Actually, they aren't.

Spoiler:
Non-evil drow have been around since Second Darkness. You meet one in fact.
They're just rare.
Kilrex wrote:
** spoiler omitted **

This is more evil than most anything attributed to the drow. Someone starts doing this, they're acting like daemons. And they are the most hated beings in the multiverse because of what they do. If you're doing something that has gotten angels, demons, and devils to work together to stop, you've crossed some critically serious lines.

Genocide is evil. Look at the fate of those who practice it: They become the worst of the common daemons.
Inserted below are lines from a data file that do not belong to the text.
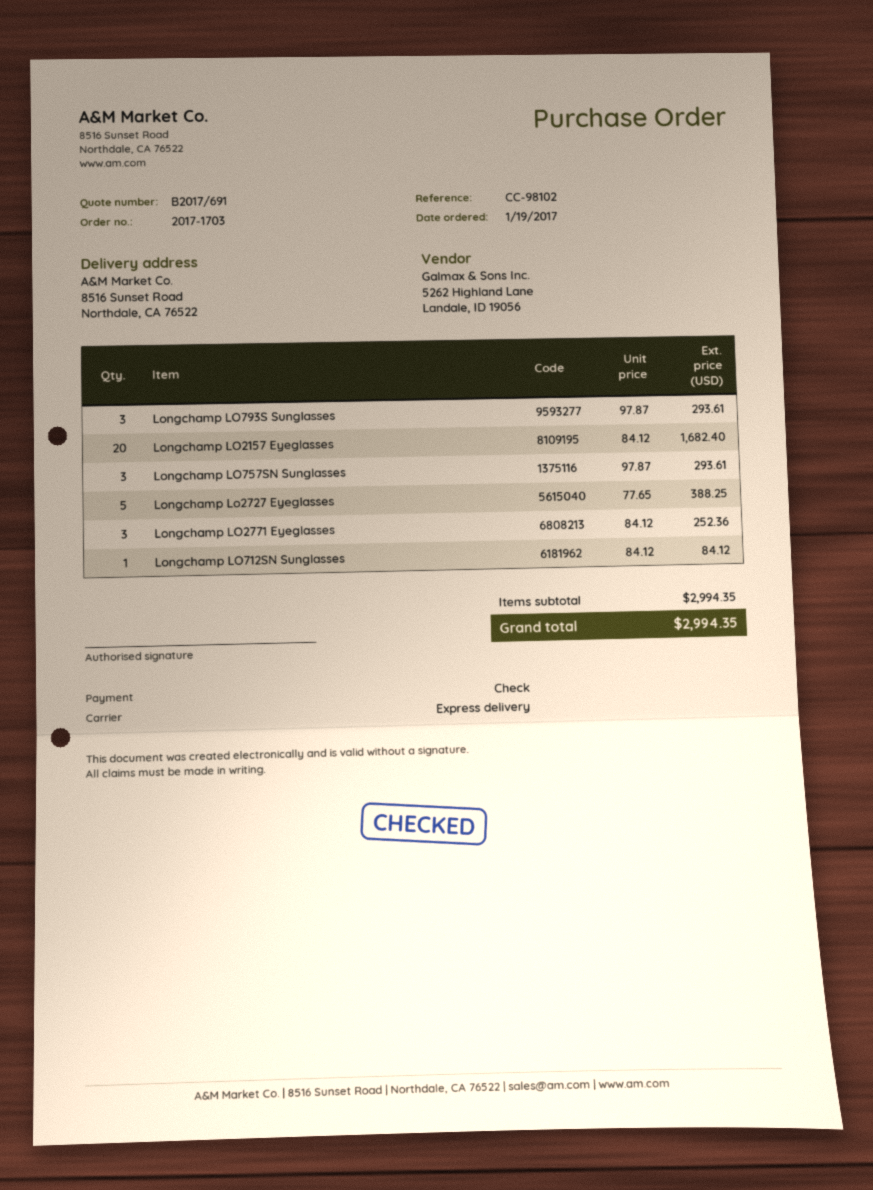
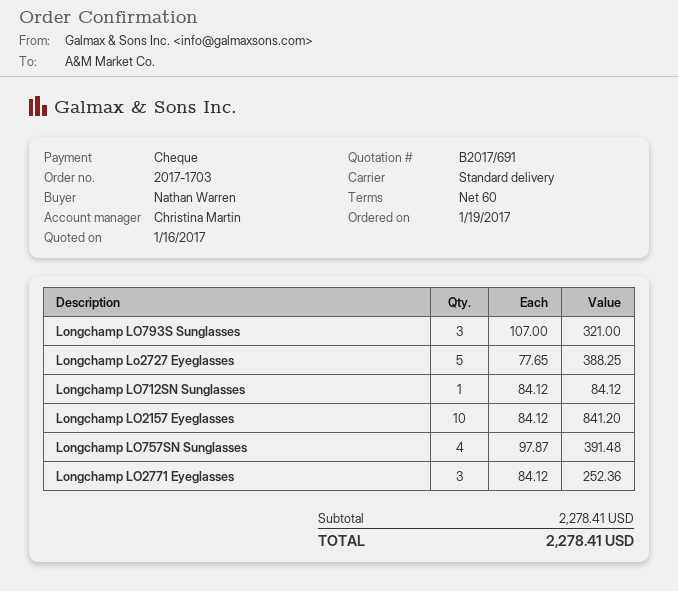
shipping method: express -> standard
Longchamp LO793S Sunglasses: 3 x 97.87 = 293.61 -> 3 x 107.00 = 321.00
Longchamp LO2157 Eyeglasses: 20 x 84.12 = 1682.40 -> 10 x 84.12 = 841.20
Longchamp LO757SN Sunglasses: 3 x 97.87 = 293.61 -> 4 x 97.87 = 391.48
subtotal: 2994.35 -> 2278.41
total: 2994.35 -> 2278.41

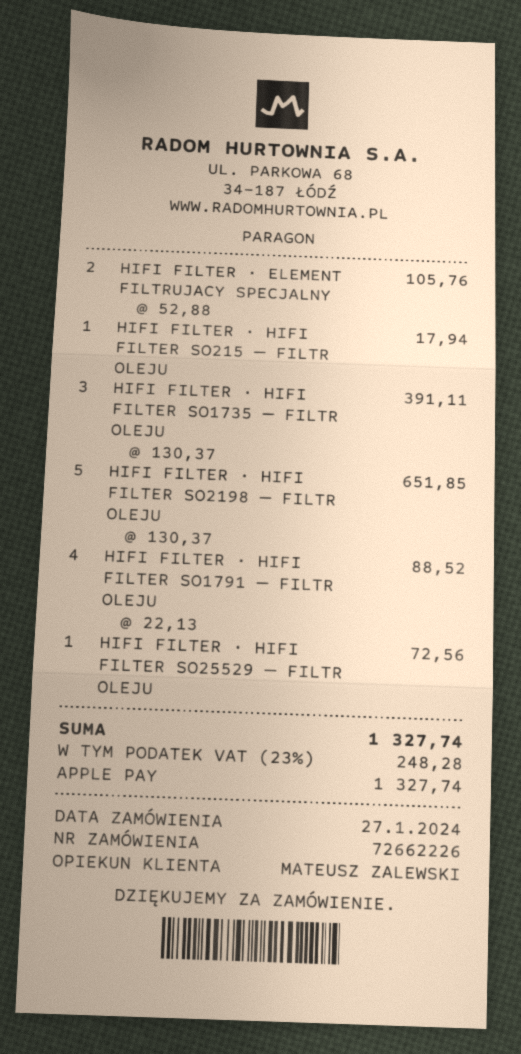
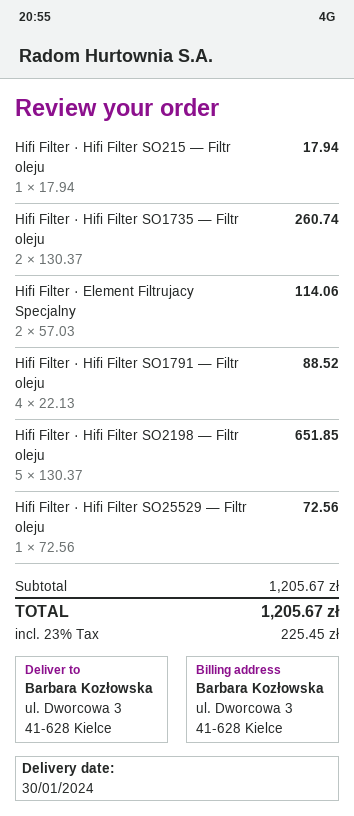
HIFI FILTER · ELEMENT FILTRUJACY SPECJALNY: 2 x 52.88 = 105.76 -> 2 x 57.03 = 114.06
HIFI FILTER · HIFI FILTER SO1735 — FILTR OLEJU: 3 x 130.37 = 391.11 -> 2 x 130.37 = 260.74
tax: 23% = 248.28 -> 23% = 225.45
total: 1327.74 -> 1205.67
The worst of the worst.

Also:

James Jacobs wrote:
Mikaze wrote:

Quick research question for the monster orphanage thread. :)

Generally speaking, would the Lantern Bearers' kill-the-drow standard apply to drow children and infants? Or would they secret them away for some purpose other than execution?

That depends entirely on the individual Lantern Bearer, really, whether that particular person was super-hard core (and not good) and felt that all drow are evil and must be slain, or if the Lantern Bearer thinks that a drow child raised outside of drow society has a chance to live a life worth living.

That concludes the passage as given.